*** Begin section ***

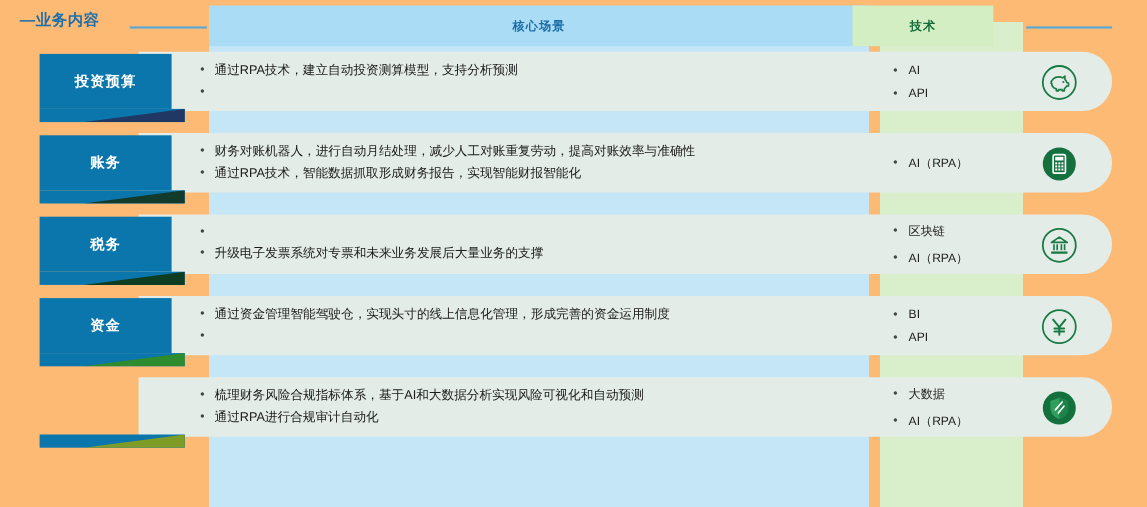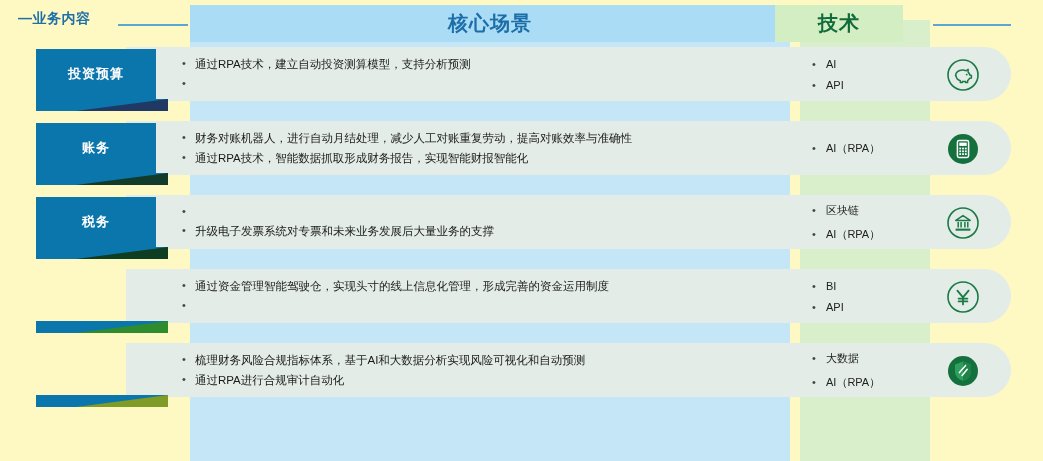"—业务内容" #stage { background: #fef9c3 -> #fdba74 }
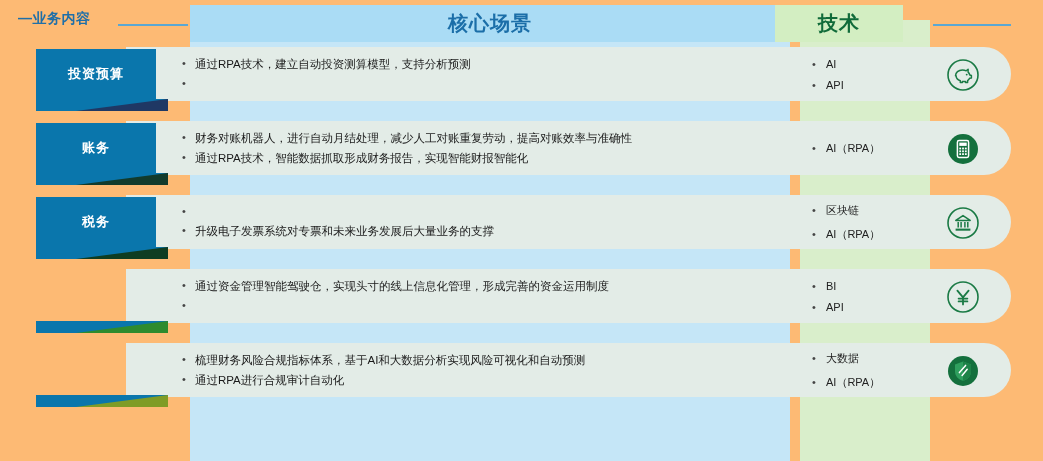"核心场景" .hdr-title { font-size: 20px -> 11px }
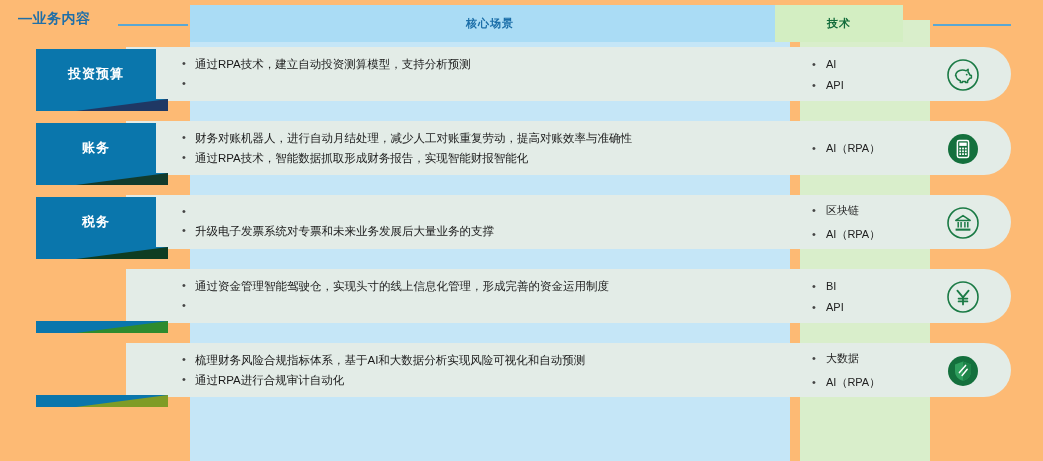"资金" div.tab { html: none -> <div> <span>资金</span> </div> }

*** End section ***
*** Begin section ***

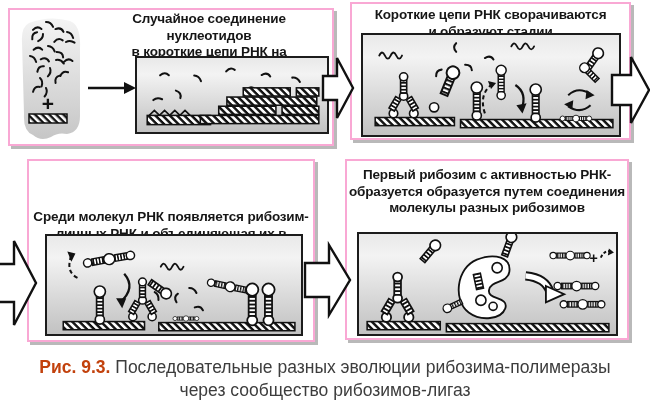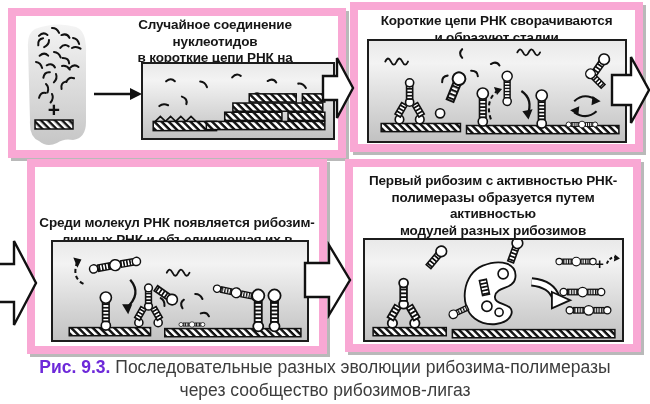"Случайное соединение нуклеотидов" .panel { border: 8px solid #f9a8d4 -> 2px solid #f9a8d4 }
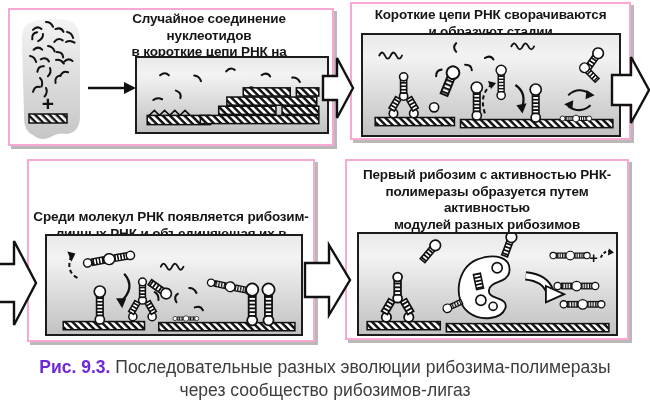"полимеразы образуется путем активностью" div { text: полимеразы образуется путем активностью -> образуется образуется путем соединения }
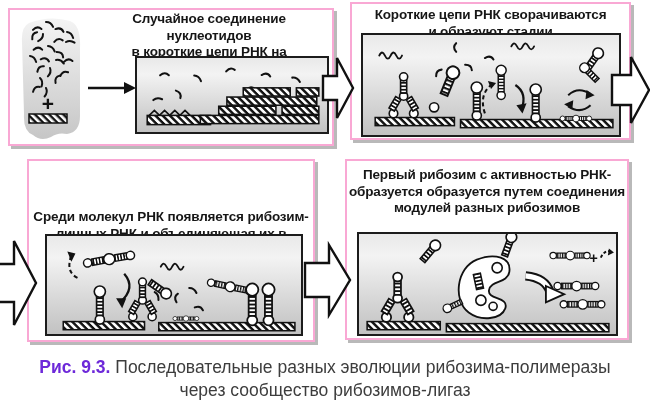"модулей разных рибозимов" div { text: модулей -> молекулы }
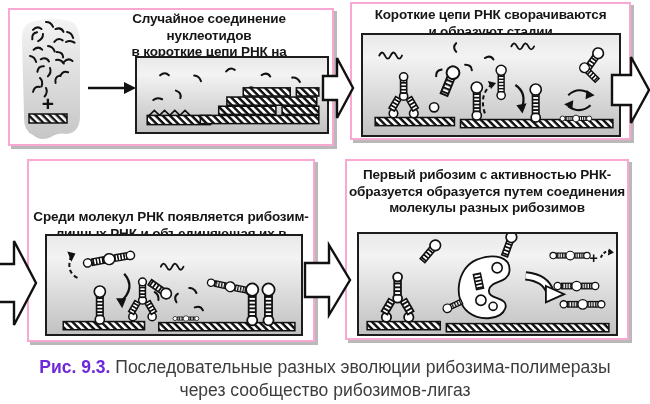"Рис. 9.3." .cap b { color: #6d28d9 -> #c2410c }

*** End section ***

## WHAT IS NEEDED:
Within the listing above, the lines starting at the one containing "background: #fef9c3 ->" and ending at the one containing "html: none ->" are to be returned exactly. Omit the pictures.

## PROBLEM SOLUTION:
"—业务内容" #stage { background: #fef9c3 -> #fdba74 }
"核心场景" .hdr-title { font-size: 20px -> 11px }
"资金" div.tab { html: none -> <div> <span>资金</span> </div> }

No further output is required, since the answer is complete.